DN occurs in up to 40% of diabetic patients and is one of the leading causes of ESRD. The approach to treating DN includes the pursuit of normoglycemia and normotension, but the search for new therapeutic strategies to prevent and treat this complication of diabetes is warranted because strict metabolic control can be difficult to achieve in many cases.

The search for new strategies includes seeking molecular targets and, in this perspective, several studies have demonstrated the involvement of HPSE in the pathogenesis of DN [14], at both tubular and glomerular levels [24] HPSE could therefore be a pharmacological target for treating DN. To date, several HPSE inhibitors have been identified, some of which are now being tested in clinical trails. Most of them are modified heparins or LMWHs [25].

GAGs like sulodexide have a favorable effect in DN. A number of mechanisms have been suggested to explain the nephroprotective effect of GAGs and sulodexide [19], including a direct inhibitory effect on HPSE [17], which reportedly increases in the glomeruli of DN patients [24]. The chemical composition of sulodexide gives the product an HPSE inhibiting action [17].

Almost all the above hypothesized mechanisms have been demonstrated at glomerular level, but one of the pathological hallmarks of the progression of kidney disease is tubulo-interstitial fibrosis.
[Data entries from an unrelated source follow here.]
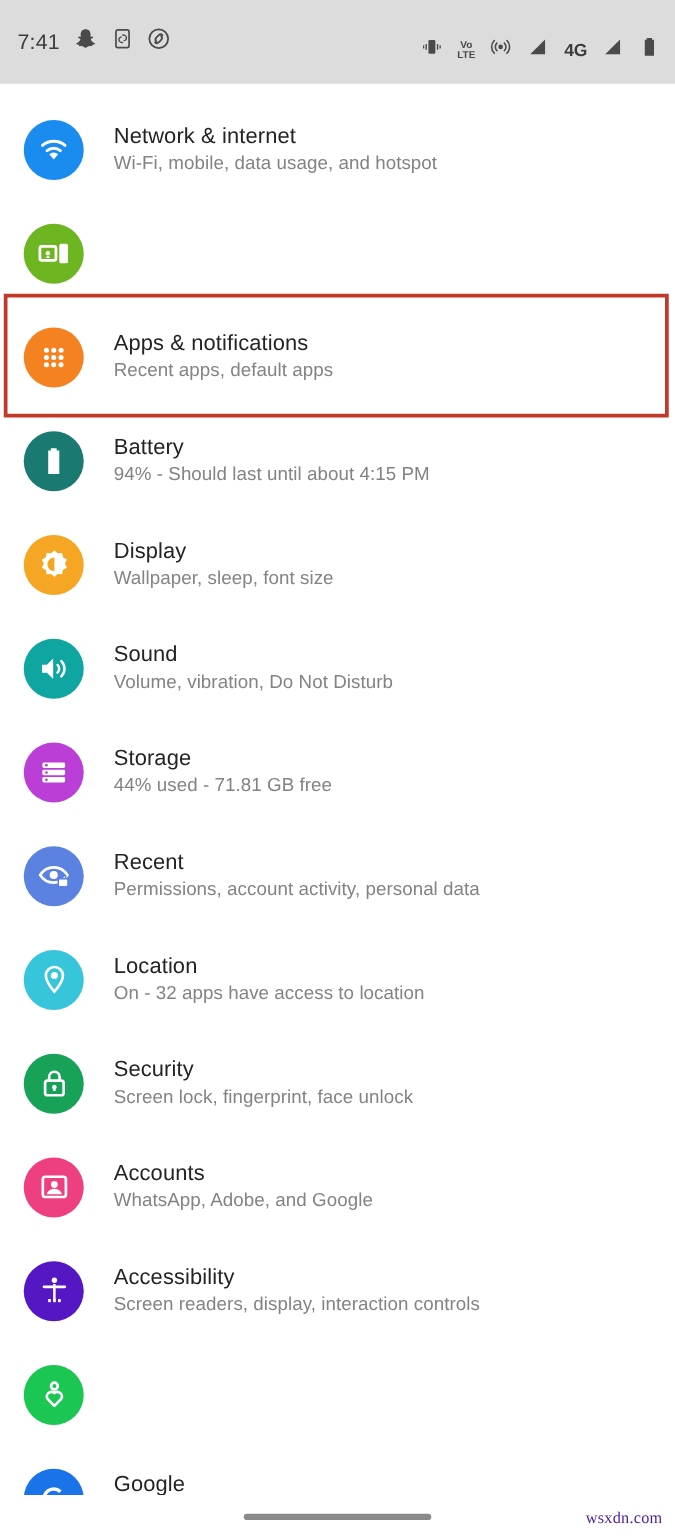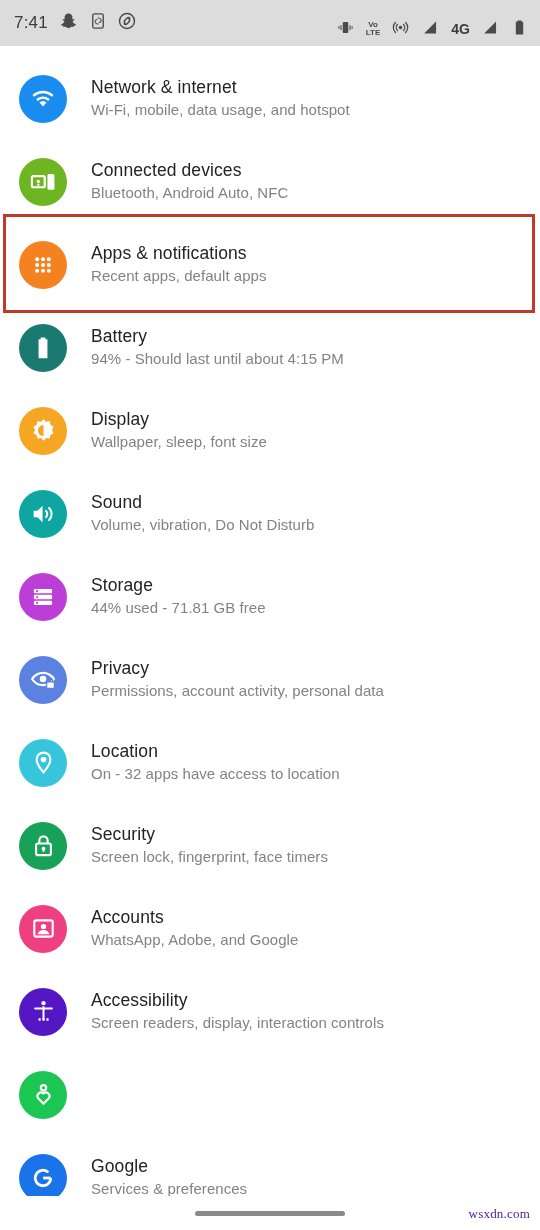"7:41" .statusbar { height: 46px -> 67px }
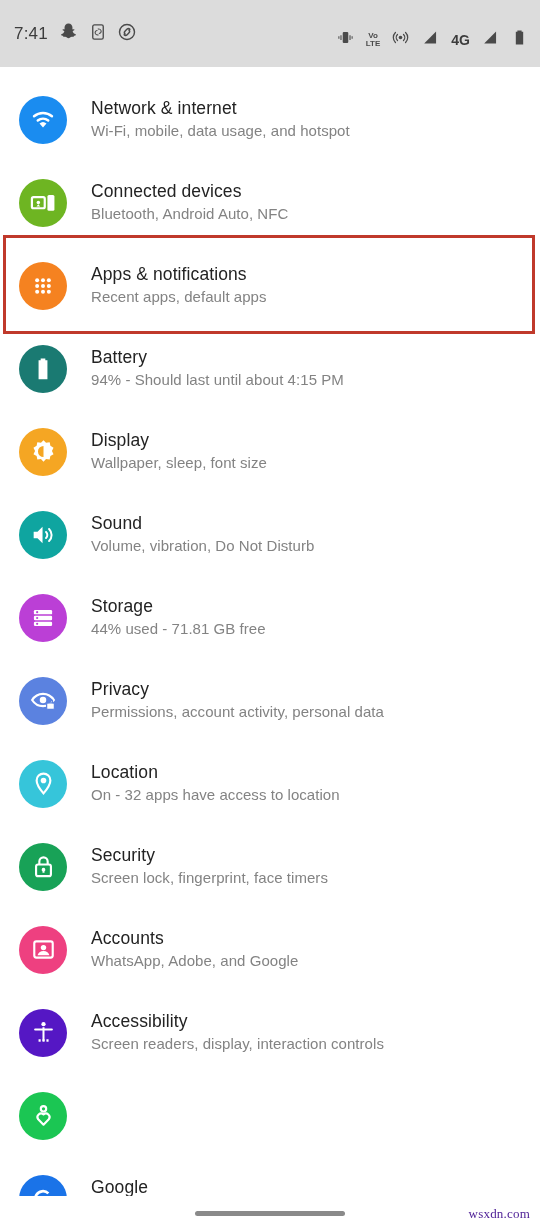"Connected devices" div.row-text { html: <div> <div>Connected devices</div> <div>Bluetooth, Android Auto, NFC</div> </div> -> none }
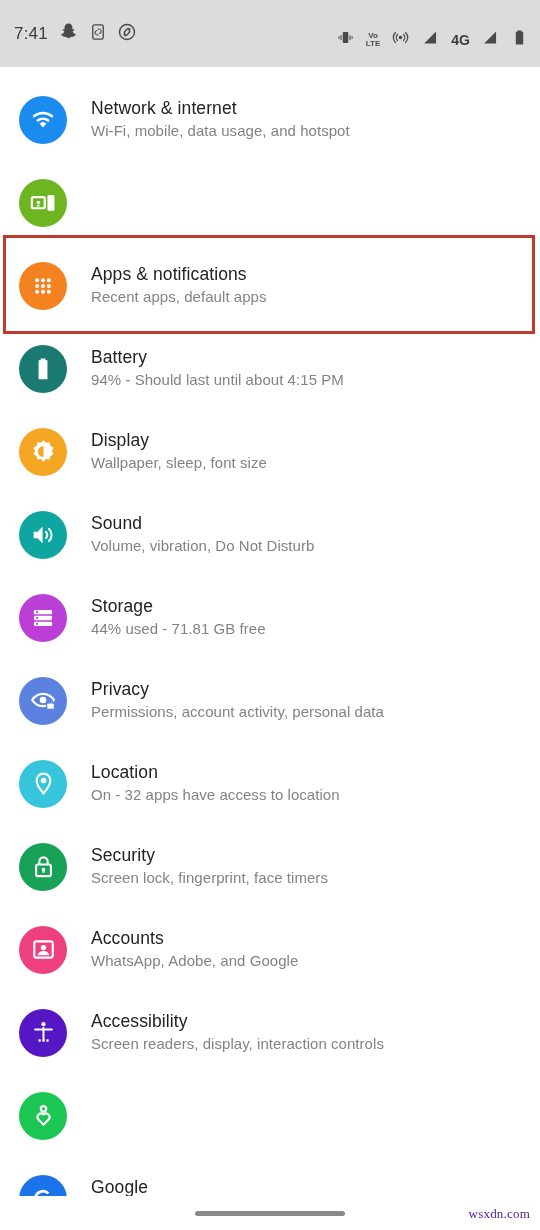"Privacy" div.row-title { text: Privacy -> Recent }
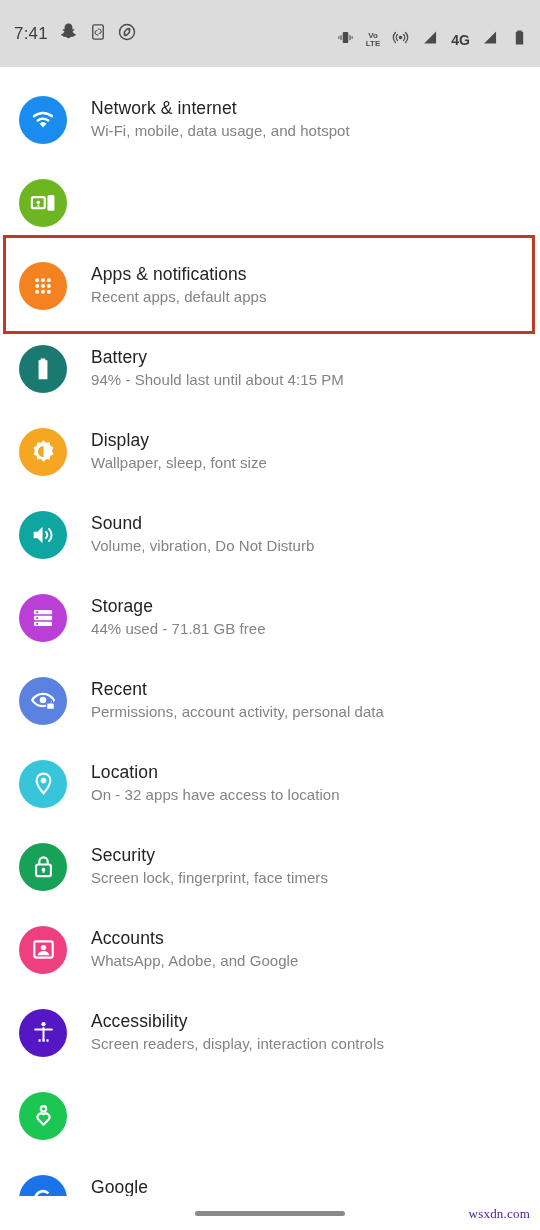"Screen lock, fingerprint, face timers" div.row-sub { text: timers -> unlock }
The severity of this condition has proved to be much more closely related to the risk of ESRD than glomerular lesions . The accumulation of extracellular matrix in the interstitium is sustained by the transformation of tubular epithelial cells into myofibroblasts (EMT) and this event is triggered by several growth factors and different signaling pathways [5].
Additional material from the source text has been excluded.